I don't want to throw much money at this light, because it's may be dead anyways, but it'd be great if I could get it working for my buddy.

P.S.: I hope this is the correct subforum for this question. I figured the regulars on this particular subforum would be more versed in this issue of conductivity/electrical contacts. 

Thanks guys!


----------



## Papuga (Nov 4, 2011)

I have had wonderful success with De-Oxit red. This will breakdown most corrosion and will normally not harm the flashlight or the electronics. If you get the kit, you get De-Oxit red and gold along with some brushes and applicators to clean your electronics.
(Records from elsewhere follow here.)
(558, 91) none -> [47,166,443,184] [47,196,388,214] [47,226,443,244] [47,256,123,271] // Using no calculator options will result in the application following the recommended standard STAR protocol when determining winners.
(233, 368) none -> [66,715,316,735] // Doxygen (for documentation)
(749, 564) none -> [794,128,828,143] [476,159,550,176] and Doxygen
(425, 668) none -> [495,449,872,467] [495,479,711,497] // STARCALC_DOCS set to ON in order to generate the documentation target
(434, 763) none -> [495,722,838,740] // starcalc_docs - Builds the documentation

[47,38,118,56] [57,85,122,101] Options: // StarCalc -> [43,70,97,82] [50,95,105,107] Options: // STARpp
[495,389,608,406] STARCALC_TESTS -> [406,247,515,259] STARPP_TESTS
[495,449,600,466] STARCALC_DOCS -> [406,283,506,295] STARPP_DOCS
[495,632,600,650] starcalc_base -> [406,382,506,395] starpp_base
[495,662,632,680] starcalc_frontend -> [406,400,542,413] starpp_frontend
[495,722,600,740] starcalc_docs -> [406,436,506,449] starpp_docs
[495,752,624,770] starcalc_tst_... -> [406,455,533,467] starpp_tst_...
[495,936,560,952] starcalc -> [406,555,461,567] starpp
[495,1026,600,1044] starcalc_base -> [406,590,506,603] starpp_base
After you have cleaned the device with red, apply a coating of gold. This will greatly improve conductivity and condition the contacts. 
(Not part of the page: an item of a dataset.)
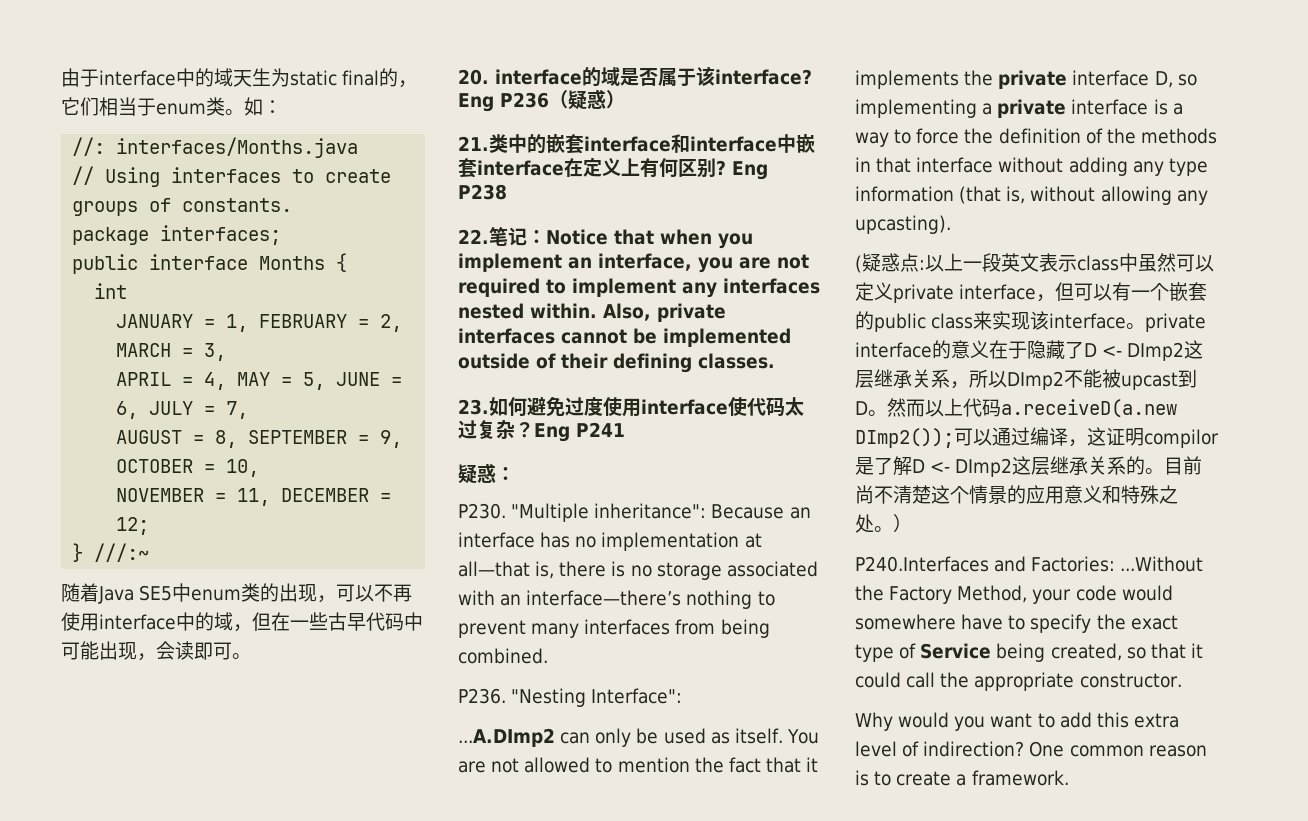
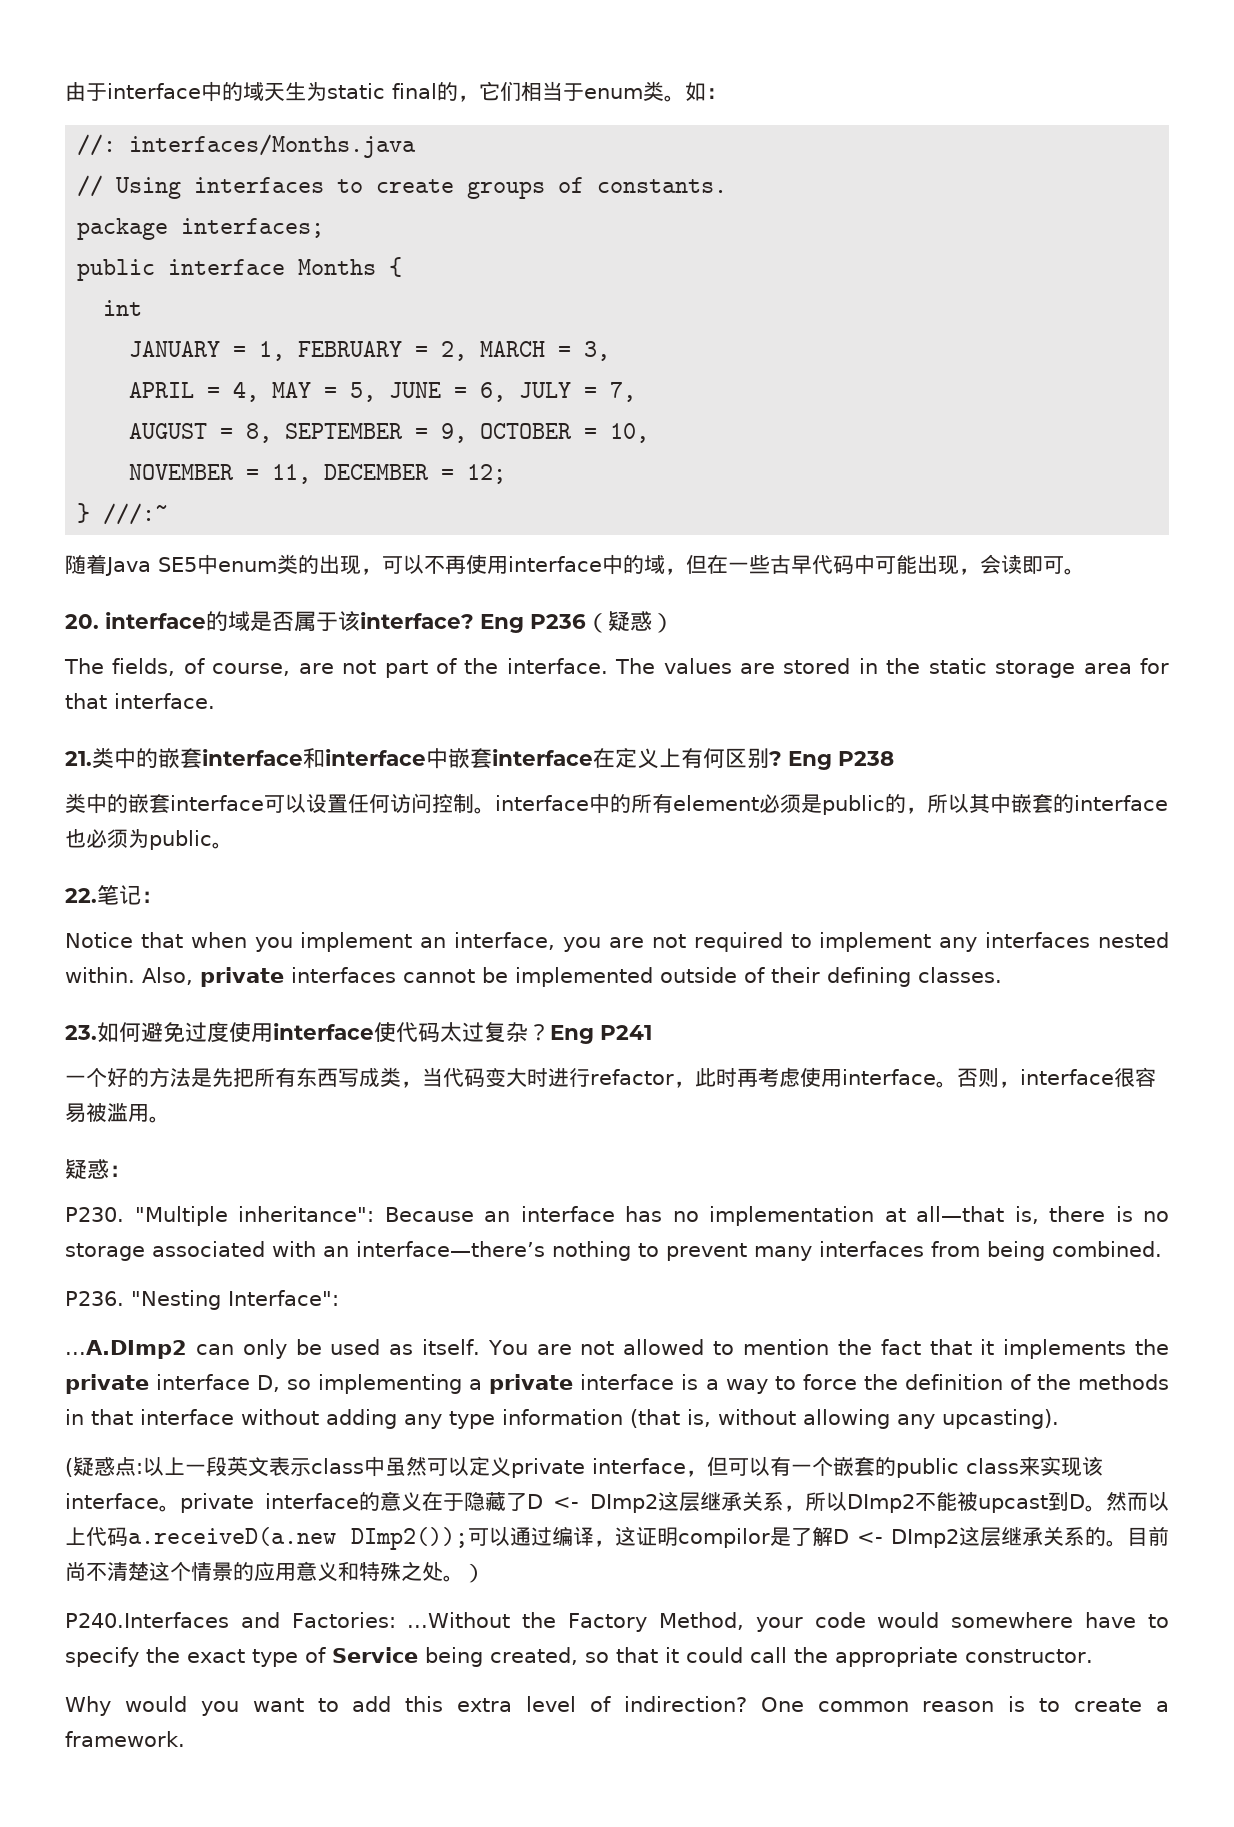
(625, 99) none -> [64,658,1170,678] [65,693,215,709] // The fields, of course, are not part of the interface. The values are stored in the static storage area for that interface.
(507, 192) none -> [65,793,1168,815] [65,829,233,850] // 类中的嵌套interface可以设置任何访问控制。interface中的所有element必须是public的，所以其中嵌套的interface也必须为public。
(546, 237) none -> (163, 897) //
(625, 429) none -> [65,1067,1156,1088] [65,1102,170,1123] // 一个好的方法是先把所有东西写成类，当代码变大时进行refactor，此时再考虑使用interface。否则，interface很容易被滥用。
As crazy as it sounds, you can completely submerge the electronic module in DENATURED alcohol. Let it soak for several hours, let dry, then perform the deoxit treatment. Do not use isopropyl alcohol as it contains 30% water. I have used this technique several times with cell phones that went for a swim, with 95% success.

Water/corrosion is insidious and can be fatal to electronics. 

Good luck.

- Ciao


----------



## tobrien (Nov 4, 2011)

Papuga said:


> I have had wonderful success with De-Oxit red. This will breakdown most corrosion and will normally not harm the flashlight or the electronics. If you get the kit, you get De-Oxit red and gold along with some brushes and applicators to clean your electronics.
> 
> After you have cleaned the device with red, apply a coating of gold. This will greatly improve conductivity and condition the contacts.
> 
> ...


thank you so much! coincidentally, I had been eyeing the De-Oxit/Deoxit stuff, but just to be clear, is hCAIG DeOxIT D100 Power Booster Metal Electric Connection Cleaner, Enhancer, and Lubricant, what you're recommending I use?
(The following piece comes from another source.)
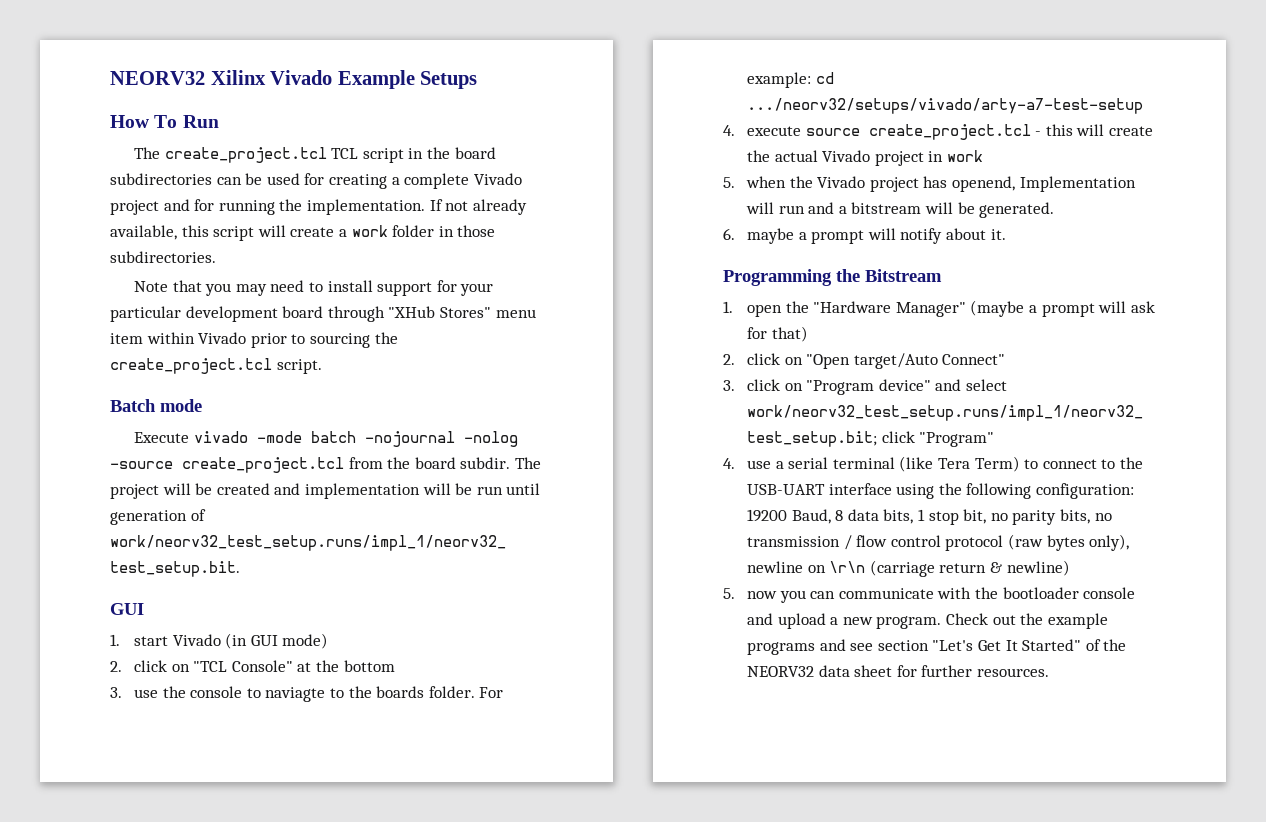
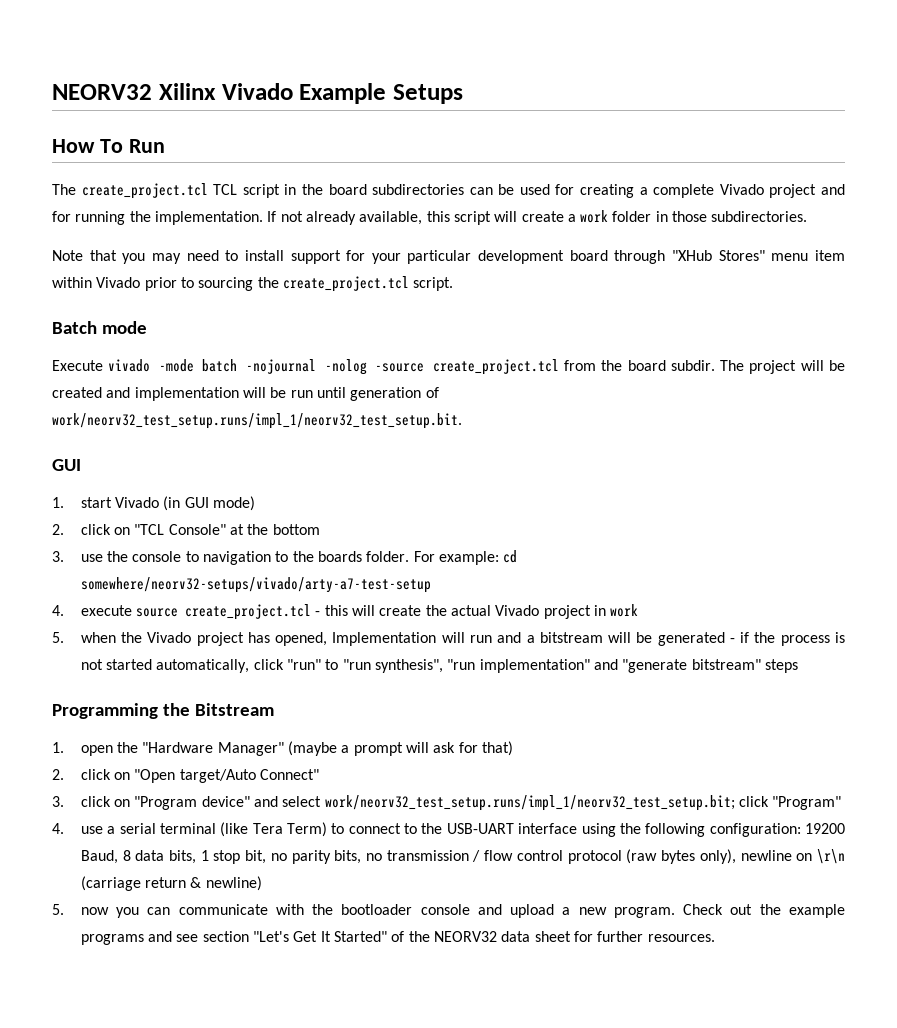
[265,687,326,702] naviagte -> [203,551,272,565] navigation
[747,98,1144,114] .../neorv32/setups/vivado/arty-a7-test-setup -> [80,577,431,593] somewhere/neorv32-setups/vivado/arty-a7-test-setup
[952,176,1016,192] openend, -> [275,632,328,646] opened,
[979,202,1055,218] [723,228,1006,244] generated. // 6. maybe a prompt will notify about it. -> [657,632,846,646] [80,659,798,673] generated - if the process is not started automatically, click "run" to "run synthesis", "run implementation" and "generate bitstream" steps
and the gold coating stuff is this?: http://www.amazon.com/dp/B003D8EA7A/?tag=cpf0b6-20 (DeoxIT® GOLD Liquid, squeeze tube 100% solution 2 ml)

I didn't know that denatured alcohol worked, too! 

Thanks a lot man for the informative response. I love how people on CPF know their stuff!


----------



## Mr Happy (Nov 4, 2011)

Don't worry about submerging electronics in deionized/distilled water. It won't hurt, and it is actually essential to immediately wash items in this way if you happen to drop them in the sea or even lake water. (But remove any batteries first.)

Isopropyl alcohol does not always contain water. The product I buy (for cleaning electronic circuit boards) is 99.9% pure.

But it seems like De-Oxit is the best choice for restoration in this case.


----------



## VegasF6 (Nov 5, 2011)

This is probably the kit you want:
http://www.radioshack.com/product/index.jsp?productId=2104746


----------



## Papuga (Nov 5, 2011)

Mr Happy said:


> Don't worry about submerging electronics in deionized/distilled water. It won't hurt, and it is actually essential to immediately wash items in this way if you happen to drop them in the sea or even lake water. (But remove any batteries first.)
> 
> Isopropyl alcohol does not always contain water. The product I buy (for cleaning electronic circuit boards) is 99.9% pure.
> 
> But it seems like De-Oxit is the best choice for restoration in this case.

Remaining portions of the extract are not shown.